Not trying to disagree with you:

TC the TOUR OPERATOR has come to within an inch of being ruined, TC the AIRLINE has not contributed to this state of affairs. Having been leaned and with a substantial increase in the on-board sales figures TC THE AIRLINE made a substantial profit 2 years ago and a modest loss last year. We have been repeatedly told by our management that our seat mile costs are competitive, which turns to the opposite message when the Mr Hyde head is talking, so who to believe on that issue?
Having worked in charter, I'm not sure how the ponytails in head office account for seat mile costs since they sell holiday packages not flights, so the price of the actual flight is not necessarily clear in terms of the total cost of the package. I'm sure they have some sort of formula but the costs can be apportioned how they like. I think the airline is just the pipeline to get the tourists out to the resorts where the real money is being made from driving down the room rates and maximising anciliaries eg; excursions and entertainment etc.
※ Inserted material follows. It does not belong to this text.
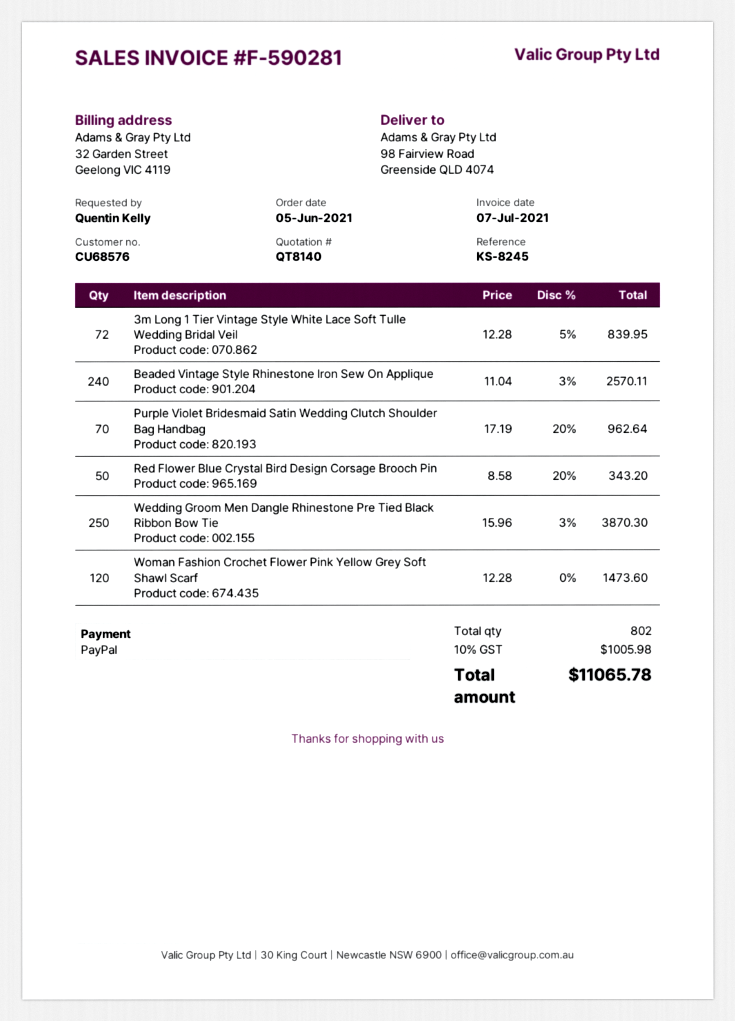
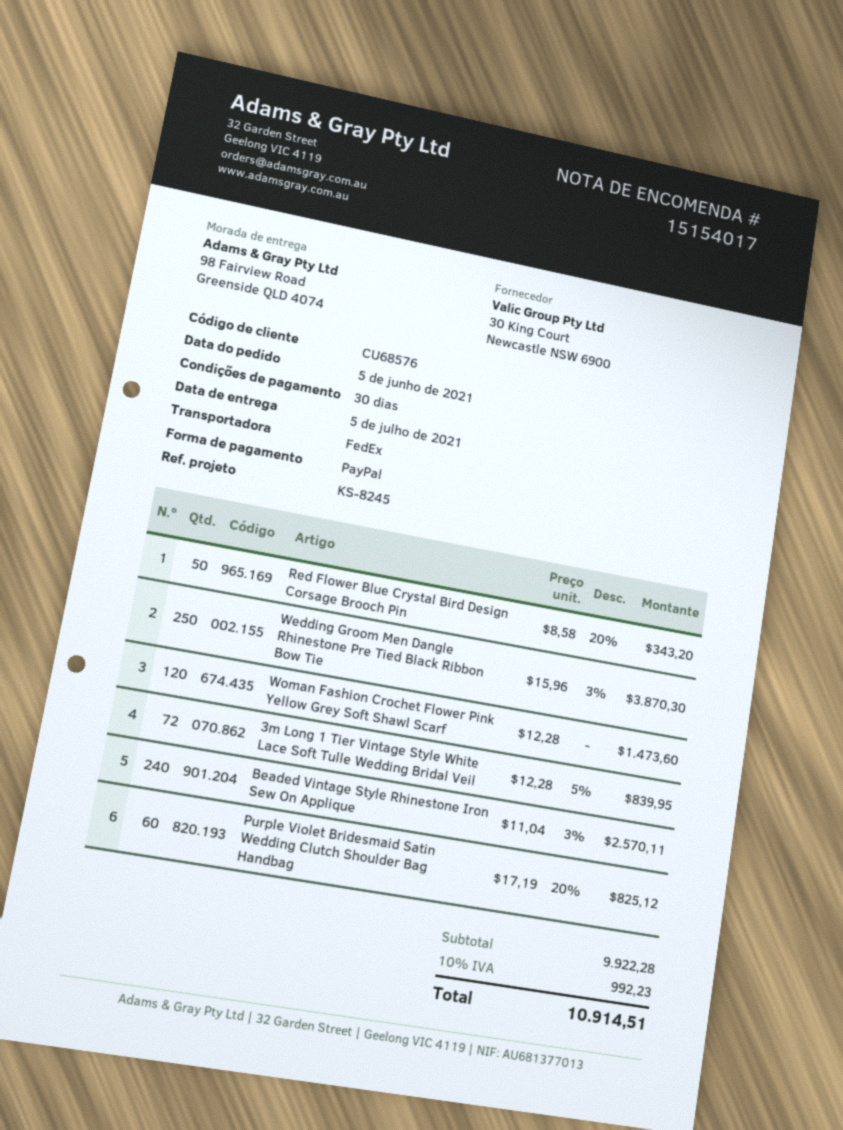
Purple Violet Bridesmaid Satin Wedding Clutch Shoulder Bag Handbag: 70 x 17.19 - 20% = 962.64 -> 60 x 17.19 - 20% = 825.12
tax: 10% = 1005.98 -> 10% = 992.23
total: 11065.78 -> 10914.51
So how the suits can determine whether the airline is actually making a loss or a profit is mainly in the hands of the accountants and not necessarily down to passenger seat mile costs, onboard sales or baggage charges, I'm not really that clear on the details, but with the low costs now offering hotel rooms, car hire, insurance and credit cards etc, the detail seems to be getting very blurred.

Hopefully the industry has now reached a position in the cycle where there is enough demand over the next few years for IT and scheduled to live with each other without any more "consolidation".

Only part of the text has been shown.